◆ Required work ◆
Leave the pictures out and restate every line below exactly.

---+---

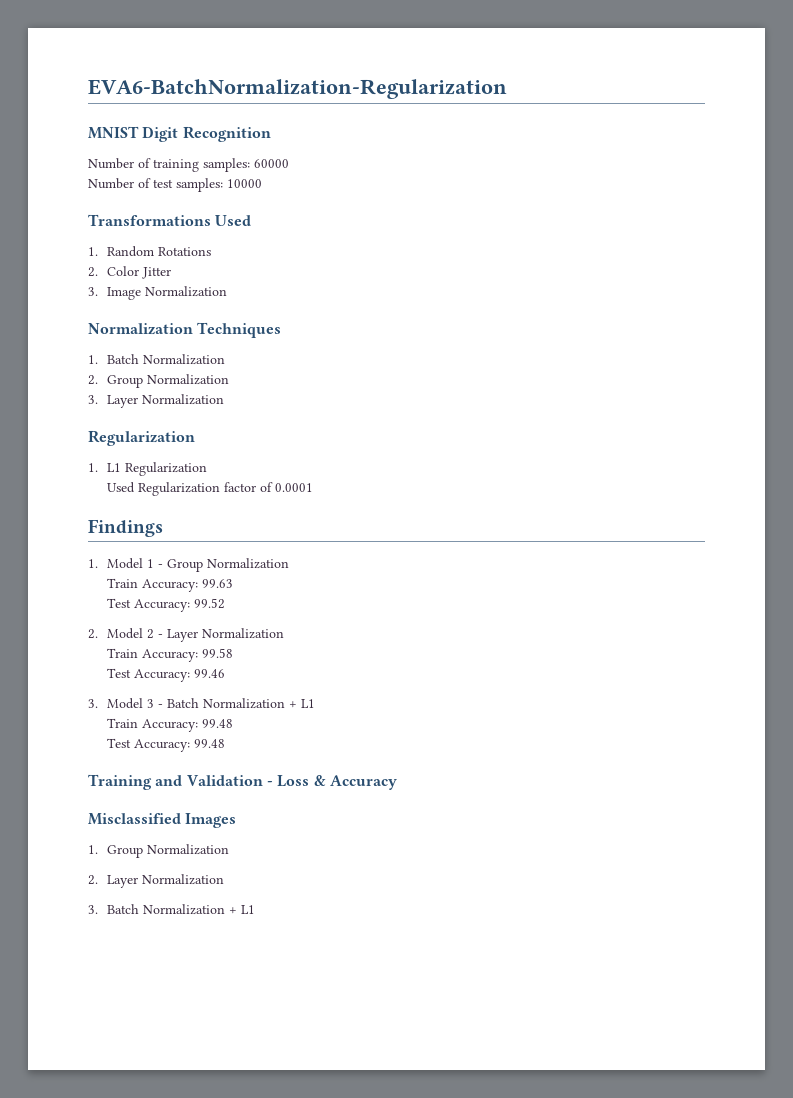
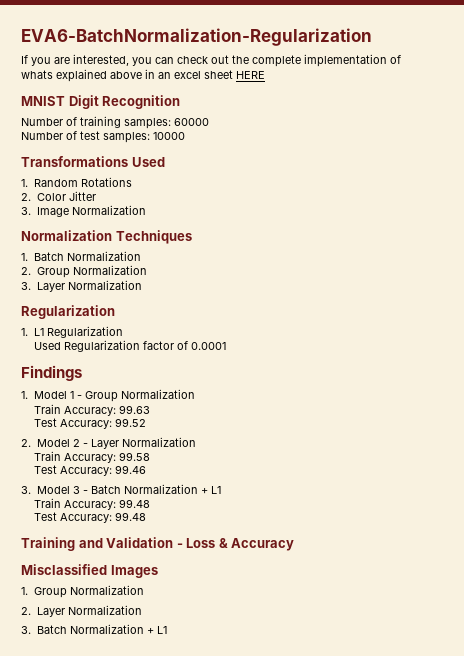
+ If you are interested, you can check out the complete implementation of whats explained above in an excel sheet HERE

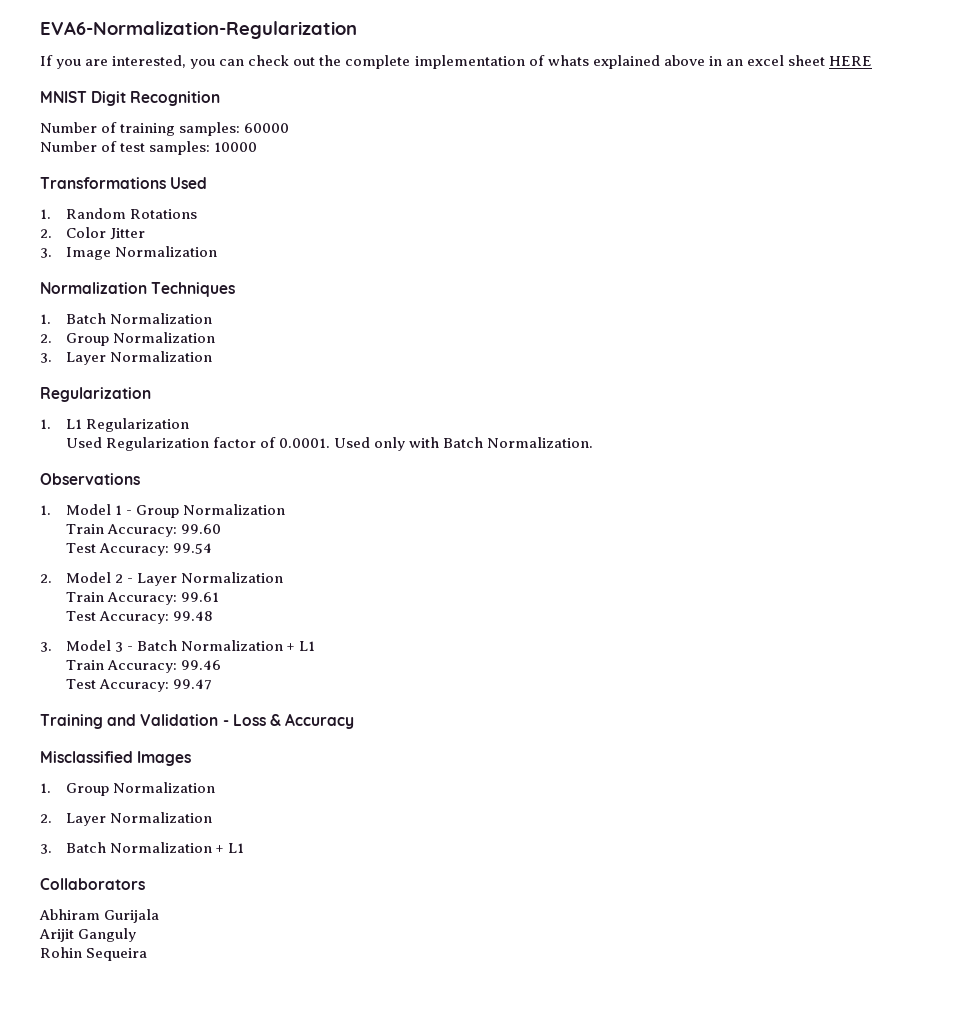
- EVA6-BatchNormalization-Regularization
+ EVA6-Normalization-Regularization
- Used Regularization factor of 0.0001
- Findings
+ Used Regularization factor of 0.0001. Used only with Batch Normalization.
+ Observations
- Train Accuracy: 99.63
- Test Accuracy: 99.52
+ Train Accuracy: 99.60
+ Test Accuracy: 99.54
- Train Accuracy: 99.58
- Test Accuracy: 99.46
+ Train Accuracy: 99.61
+ Test Accuracy: 99.48
- Train Accuracy: 99.48
- Test Accuracy: 99.48
+ Train Accuracy: 99.46
+ Test Accuracy: 99.47
+ Collaborators
+ Abhiram Gurijala
+ Arijit Ganguly
+ Rohin Sequeira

---+---

◆ Output below ◆
+ If you are interested, you can check out the complete implementation of whats explained above in an excel sheet HERE

- EVA6-BatchNormalization-Regularization
+ EVA6-Normalization-Regularization
- Used Regularization factor of 0.0001
- Findings
+ Used Regularization factor of 0.0001. Used only with Batch Normalization.
+ Observations
- Train Accuracy: 99.63
- Test Accuracy: 99.52
+ Train Accuracy: 99.60
+ Test Accuracy: 99.54
- Train Accuracy: 99.58
- Test Accuracy: 99.46
+ Train Accuracy: 99.61
+ Test Accuracy: 99.48
- Train Accuracy: 99.48
- Test Accuracy: 99.48
+ Train Accuracy: 99.46
+ Test Accuracy: 99.47
+ Collaborators
+ Abhiram Gurijala
+ Arijit Ganguly
+ Rohin Sequeira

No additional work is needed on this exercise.